To protect the city of Schaffhausen

The monumental impression of the Munot should not overshadow the weaknesses of the fortification. It would have been difficult to defend against an attack and would not have offered much protection to the city of Schaffhausen.

Not long after construction of the fortress had been completed, the first misgivings were voiced about its battle readiness. Plans to rectify the situation were devised on several occasions, but hardly ever realised due to the prohibitive costs. The greatest deficiency from a strategic point of view was the flat and unfortified foreland.

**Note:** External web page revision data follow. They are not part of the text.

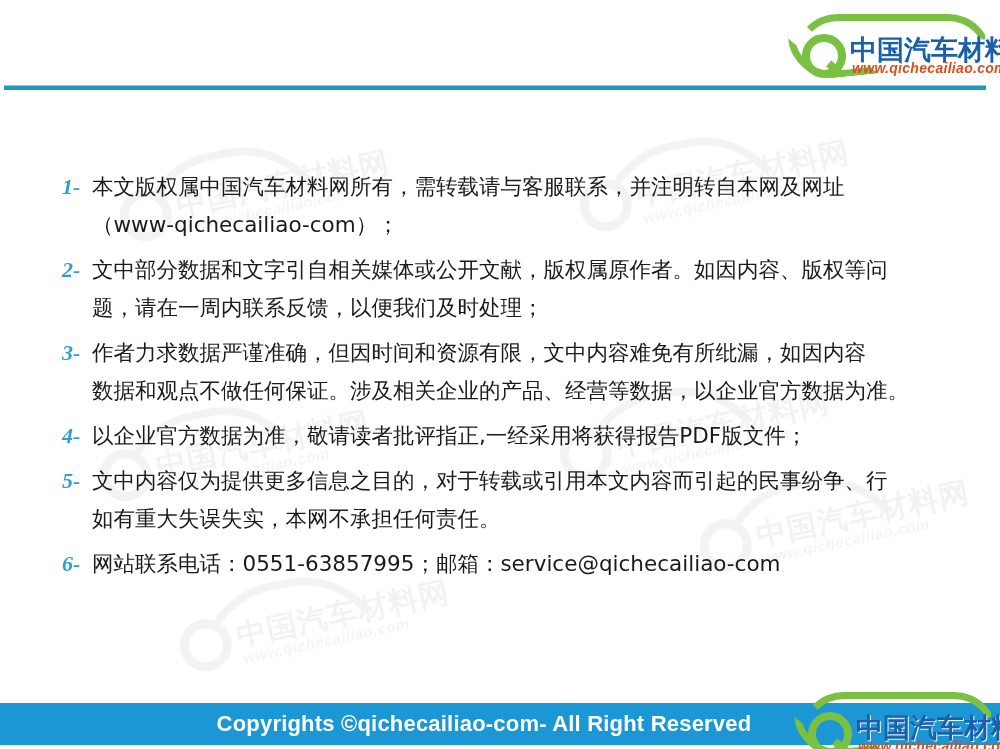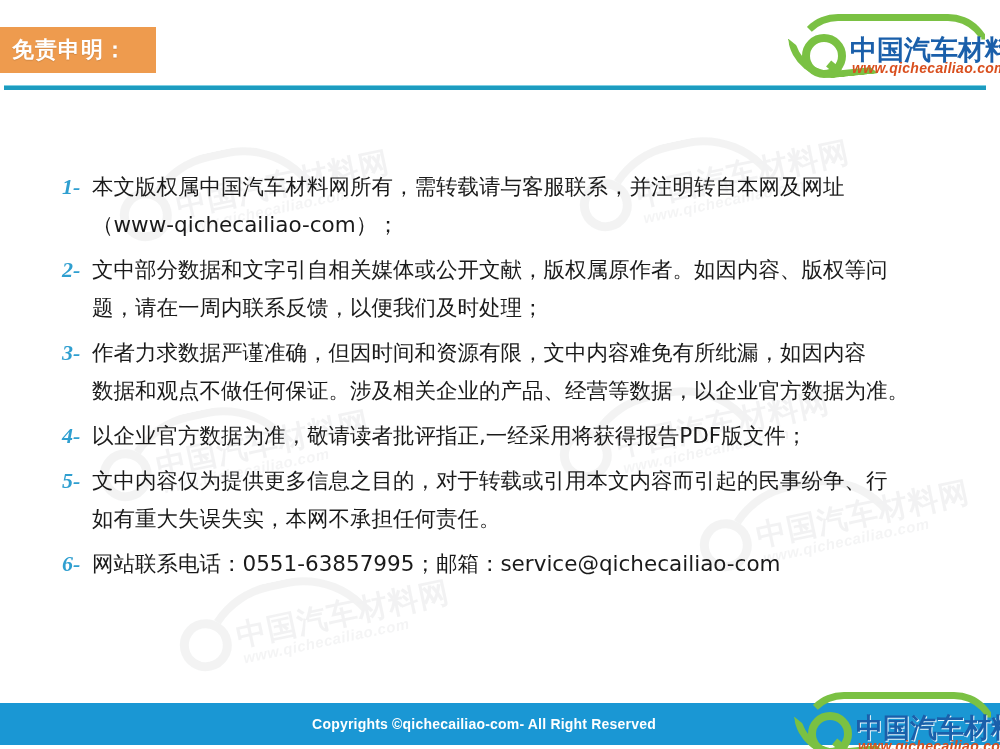--- a/index.html
+++ b/index.html
@@ -283,9 +283,6 @@
   </div>
 
   <div class="header">
-    <div class="title-badge">
-      <span>免责申明：</span>
-    </div>
     <div class="divider"></div>
   </div>
 

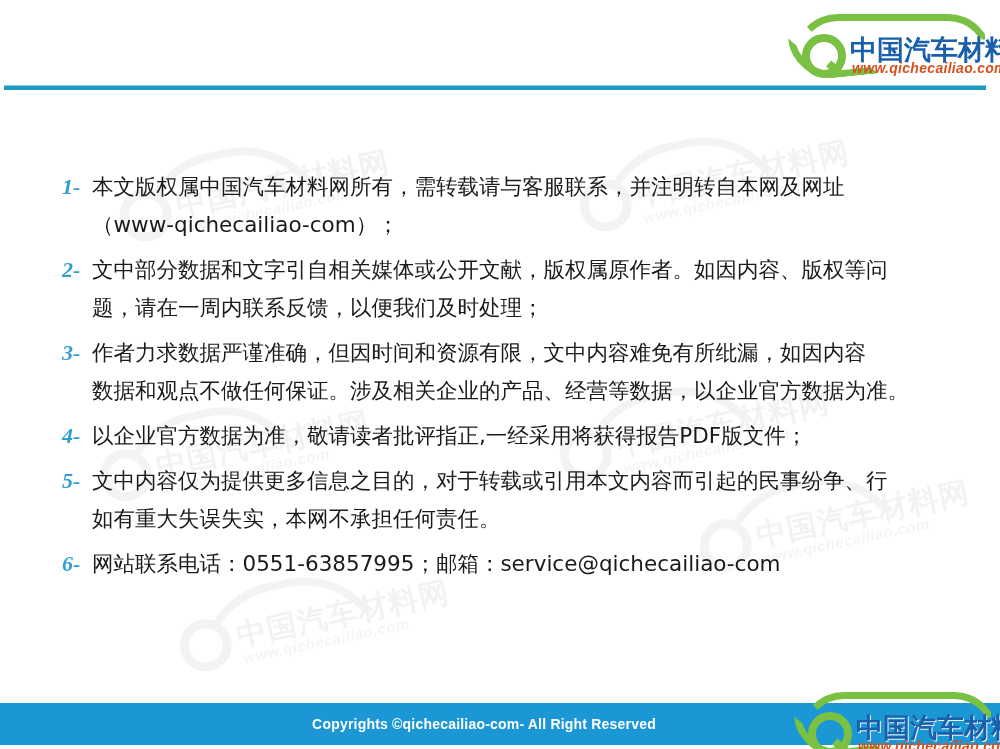--- a/index.html
+++ b/index.html
@@ -231,7 +231,7 @@
   }
   .footer-text {
     color: #ffffff;
-    font-size: 14px;
+    font-size: 22px;
     font-weight: bold;
     letter-spacing: 0.2px;
     margin-right: 32px;

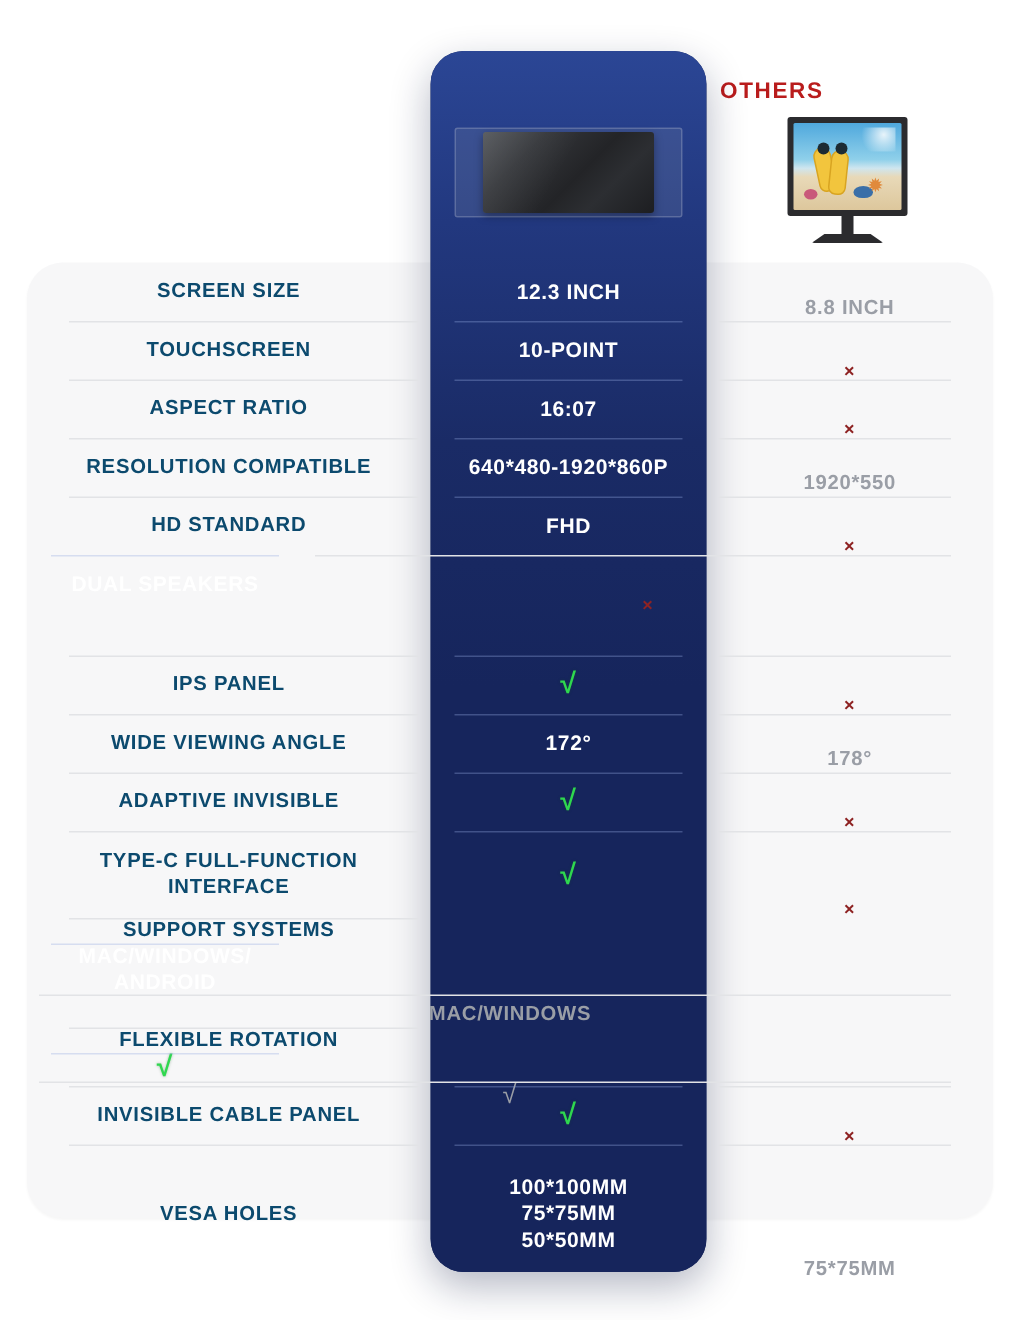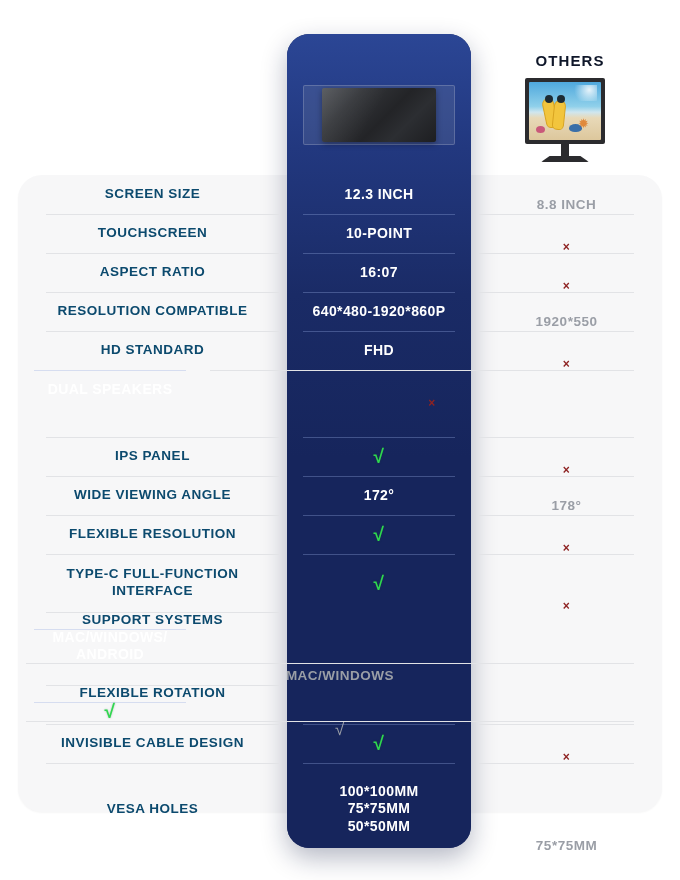--- a/index.html
+++ b/index.html
@@ -26,11 +26,10 @@
     left: 480px;
     top: 52px;
     width: 180px;
-    text-align: center;
     font-size: 15px;
     font-weight: 700;
     letter-spacing: 1.1px;
-    color: #0f172a;
+    color: #b91c1c;
   }
 
   .others-monitor {

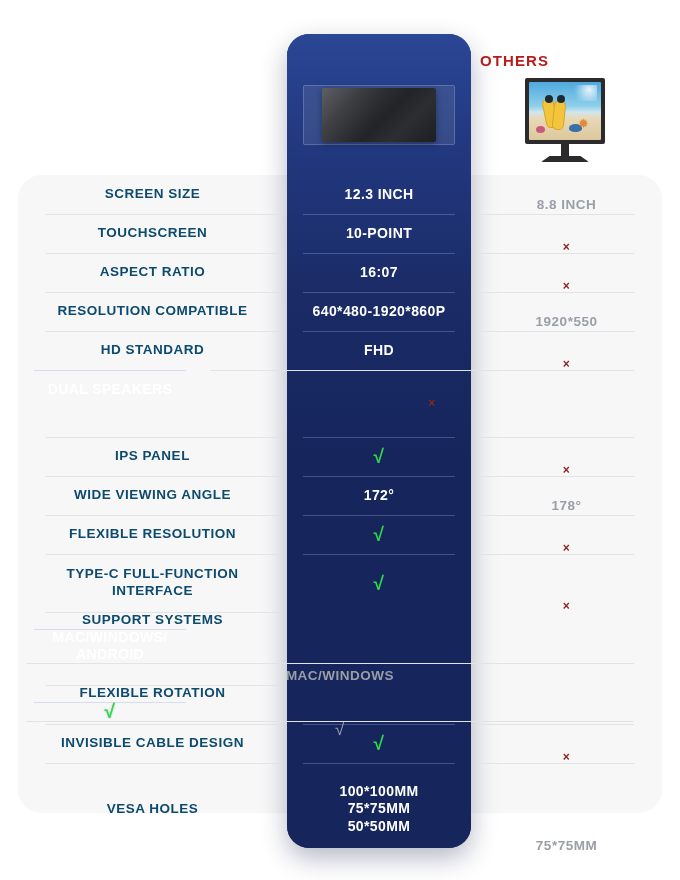--- a/index.html
+++ b/index.html
@@ -415,7 +415,7 @@
         </div>
       </div>
       <div class="row" style="height: 39px;">
-        <div class="cell-label nowrap-lines">FLEXIBLE RESOLUTION</div>
+        <div class="cell-label nowrap-lines">ADAPTIVE INVISIBLE</div>
         <div class="cell-feature">
           <span class="mark-check-green">√</span>
         </div>

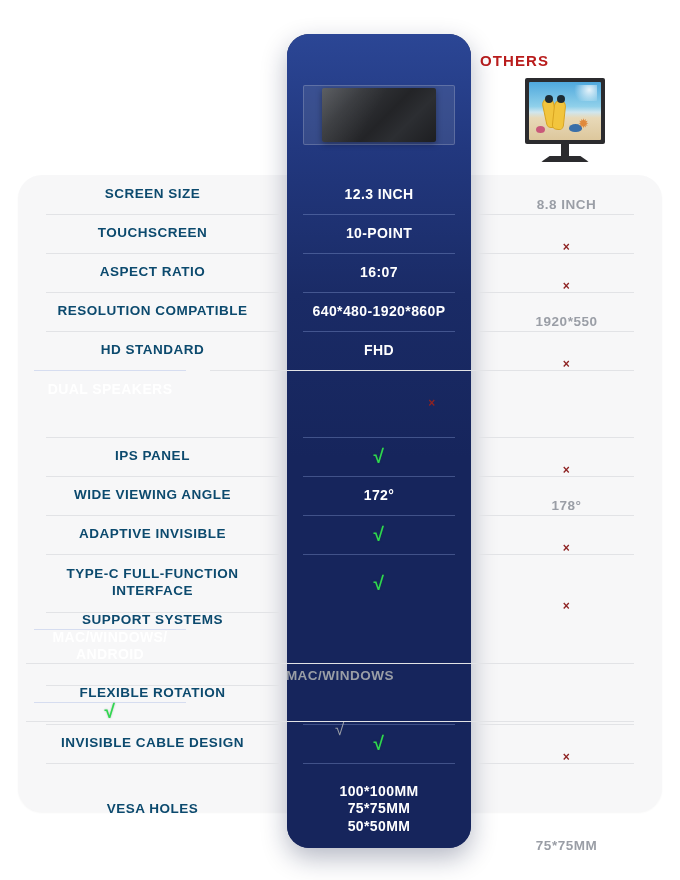--- a/index.html
+++ b/index.html
@@ -453,7 +453,7 @@
         </div>
       </div>
       <div class="row" style="height: 39px;">
-        <div class="cell-label nowrap-lines">INVISIBLE CABLE DESIGN</div>
+        <div class="cell-label nowrap-lines">INVISIBLE CABLE PANEL</div>
         <div class="cell-feature">
           <span class="mark-check-green">√</span>
         </div>

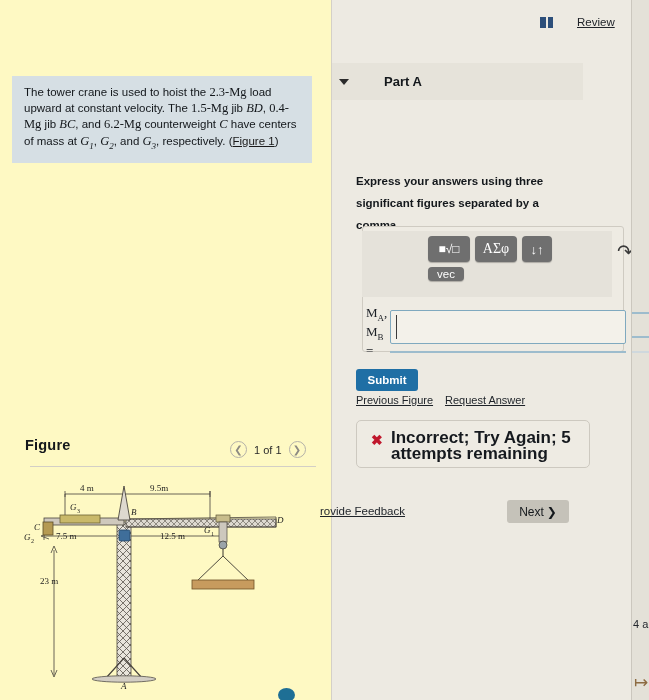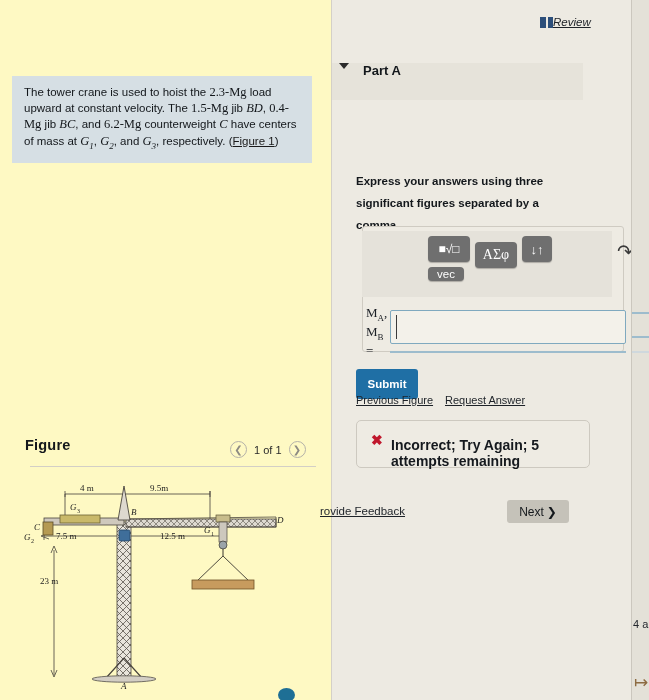--- a/index.html
+++ b/index.html
@@ -77,7 +77,7 @@
   }
   #review {
     position: absolute; left: 208px; top: 16px;
-    display: flex; align-items: center; gap: 0; font-style: italic;
+    display: flex; align-items: center; gap: 24px;
   }
   #review-icon {
     width: 13px; height: 11px;

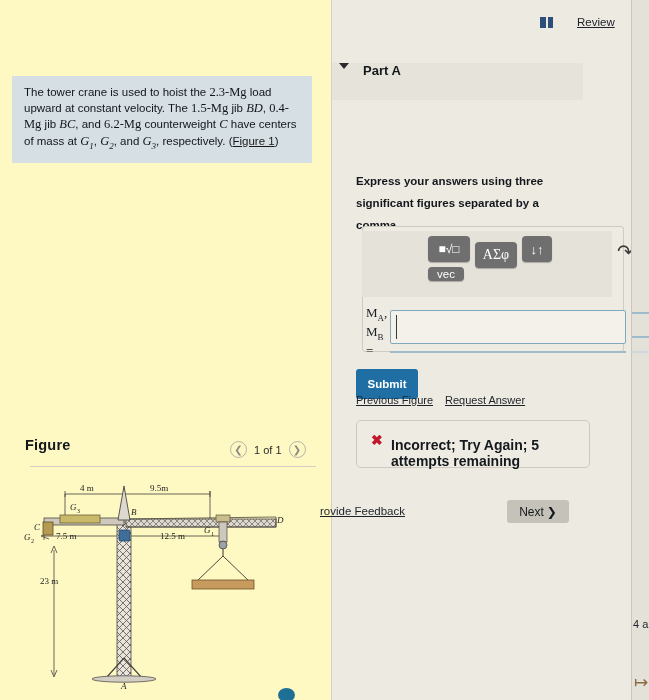--- a/index.html
+++ b/index.html
@@ -96,7 +96,7 @@
     position: absolute; left: 0px; top: 63px;
     width: 251px; height: 37px;
     background: #e6e3da;
-    display: flex; 
+    display: flex; align-items: center; gap: 21px;
   }
   #part-caret {
     margin-left: 7px; width: 0; height: 0;

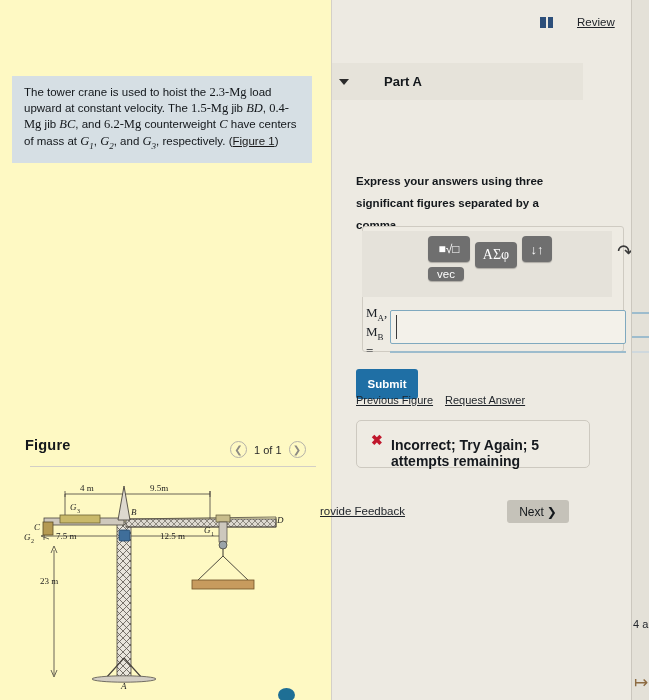--- a/index.html
+++ b/index.html
@@ -143,7 +143,7 @@
     box-shadow: 0 1px 1px rgba(0,0,0,.25);
   }
   #btn-root { left: 66px; top: 5px; width: 42px; height: 26px; font-size: 12px; }
-  #btn-greek { left: 113px; top: 11px; width: 42px; height: 26px; font-family: "Liberation Serif", serif; font-size: 14px; }
+  #btn-greek { left: 113px; top: 5px; width: 42px; height: 26px; font-family: "Liberation Serif", serif; font-size: 14px; }
   #btn-updown { left: 160px; top: 5px; width: 30px; height: 26px; font-size: 13px; }
   #btn-vec  { left: 66px; top: 36px; width: 36px; height: 14px; font-size: 11.5px; }
   #undo-icon {

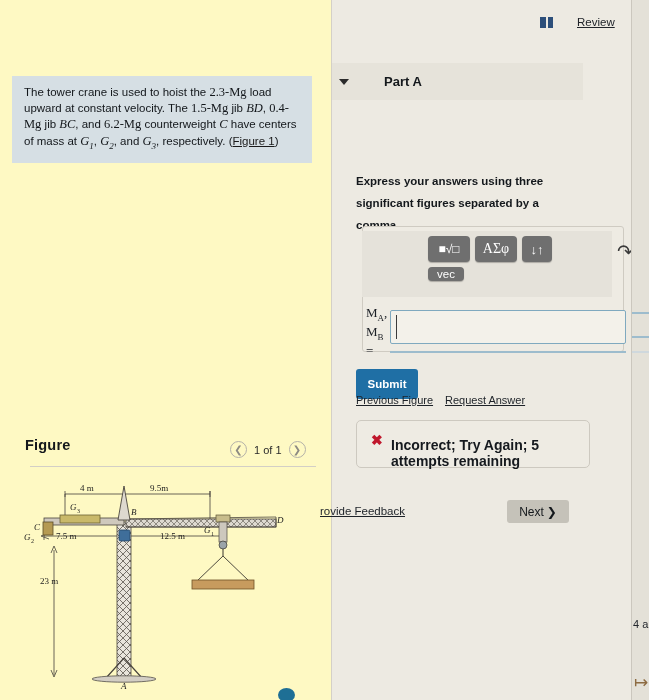--- a/index.html
+++ b/index.html
@@ -180,7 +180,7 @@
 
   #submit {
     position: absolute; left: 24px; top: 369px;
-    width: 62px; height: 30px;
+    width: 62px; height: 22px;
     background: #1f6fa5;
     border: none; border-radius: 3px;
     color: #fff; font-size: 11.5px; font-weight: bold;

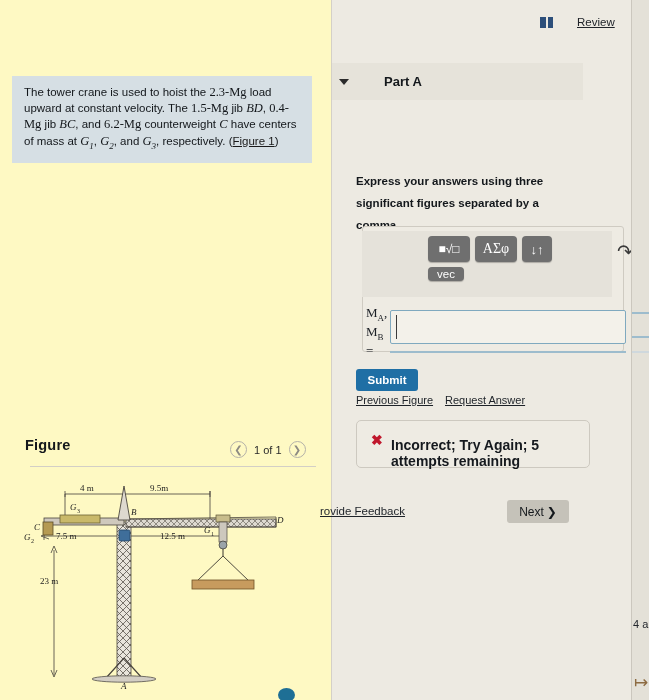--- a/index.html
+++ b/index.html
@@ -206,7 +206,7 @@
   #fb-text {
     position: absolute; left: 34px; top: 9px;
     width: 190px;
-    font-size: 14px; line-height: 15.5px; font-weight: bold; color: #15191e; margin-top: 8px;
+    font-size: 17px; line-height: 15.5px; font-weight: bold; color: #15191e;
   }
 
   #provide-feedback {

During the construction, the northern access route in front of you was used for deliveries of construction materials; later, it served as a city gate. From a defensive perspective, however, it made no sense for the city gate to face the enemy, and over the course of the 17th century, the gate was walled up. It was not until the 19th century restoration that it was reopened.

Ground-plan of the Munot casemate with gun-loops and angles. Remarkably, the side facing the enemy (north) only contains a small number of gun-loops, which would have been rather ineffective against advancing enemy forces.

Bild: Museum zu Allerheiligen Schaffhausen, Inv. B5117

Bild: Museum zu Allerheiligen Schaffhausen, Inv. B5117

The dilapidated Munot with its walled up northern entrance. Hans Wilhelm Harder, 1851.